What if the U.S. housing market really is a bubble? And what if it is about to take a big nose-dive? What then?

Even though many economists and loads of homeowners agree that today's housing market bears remarkable resemblances to tech stocks five years ago, there's just not much that most folks can do about it. If your exposure to real estate is your own home, you're not likely to sell now just so you might be able to buy a bigger or better one in a couple of years. Where do you live in the meantime? And if you're waiting for prices to fall to buy a home, how do you know where the bottom is? What if a correction never comes and your dream home just keeps getting farther away?

Robert Shiller, a Yale finance professor and author of "Irrational Exuberance" just might have the solution.
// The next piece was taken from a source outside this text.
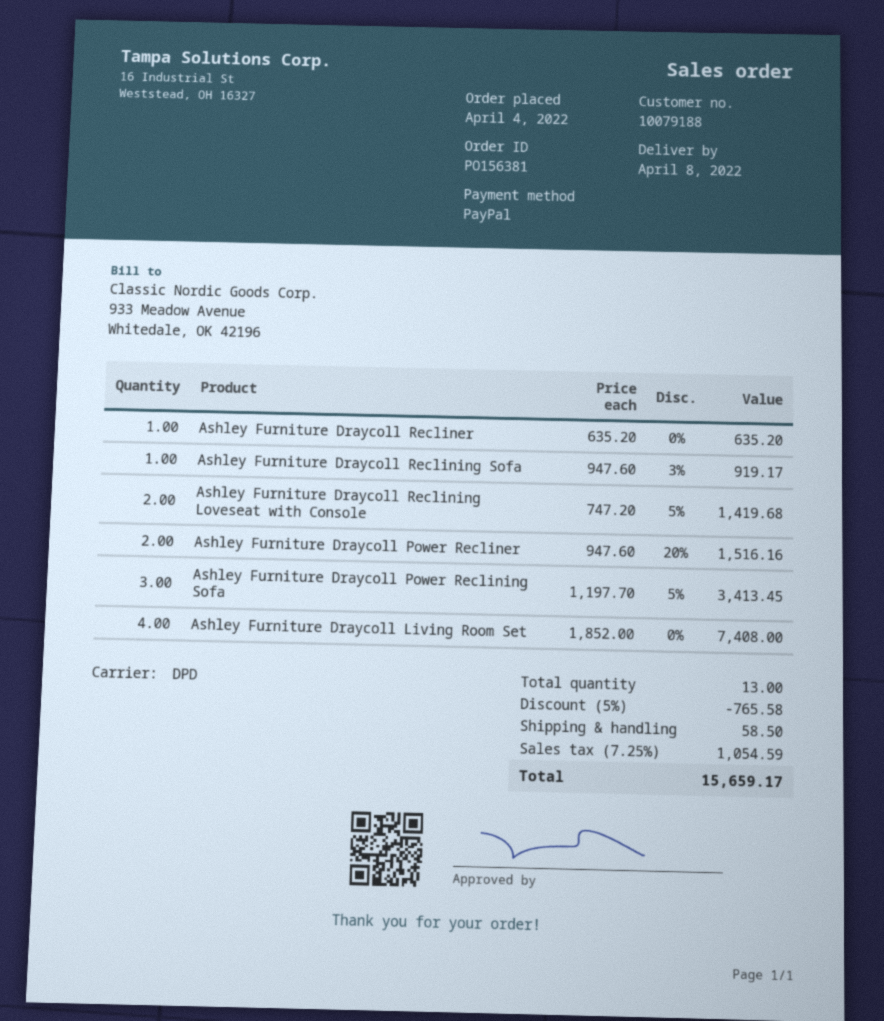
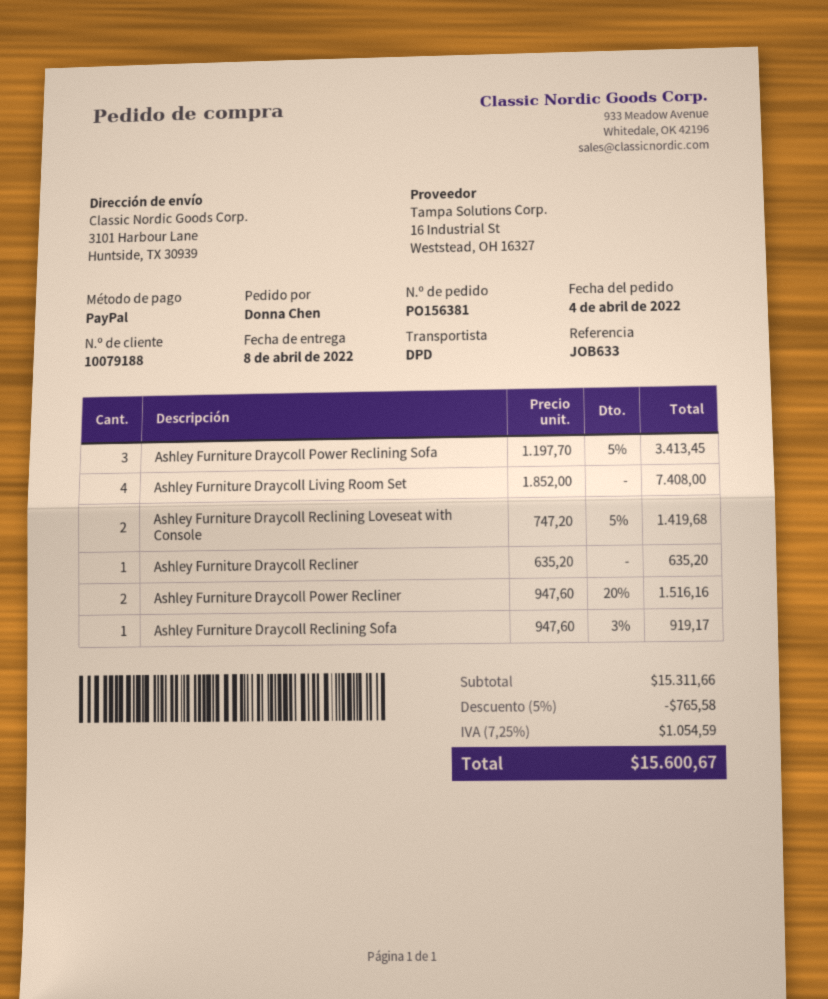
shipping: 58.50 -> none
total: 15659.17 -> 15600.67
He is a lead figure at Macro Securities Research.
The New York research group has developed financial instruments--called "MACROs"--–that will be tied to a housing index that tracks property values in certain cities. By purchasing Up MACROs or Down MACROs, investors would be able to place bets on whether a property market is going to keep rising, or whether it's going to fizzle.

In effect, speculators could play the bubble: They could short the City of Angels and go long on the Big Apple, or vice versa. Homeowners in bubbly markets could hedge against a pop. They could stand to gain if the value of their homes go down. If property values keep rising, of course, the homeowners lose on their MACRO investments -- but at least their homes would be worth more.
MACRO has filed plans for the new securities with the Securities and Exchange Commission and hopes to have them begin trading on the American Stock Exchange later this year.

Anyone interested in hedging the value of your house? What markets would you short, betting values will fall and which markets would you go long, betting prices will rise?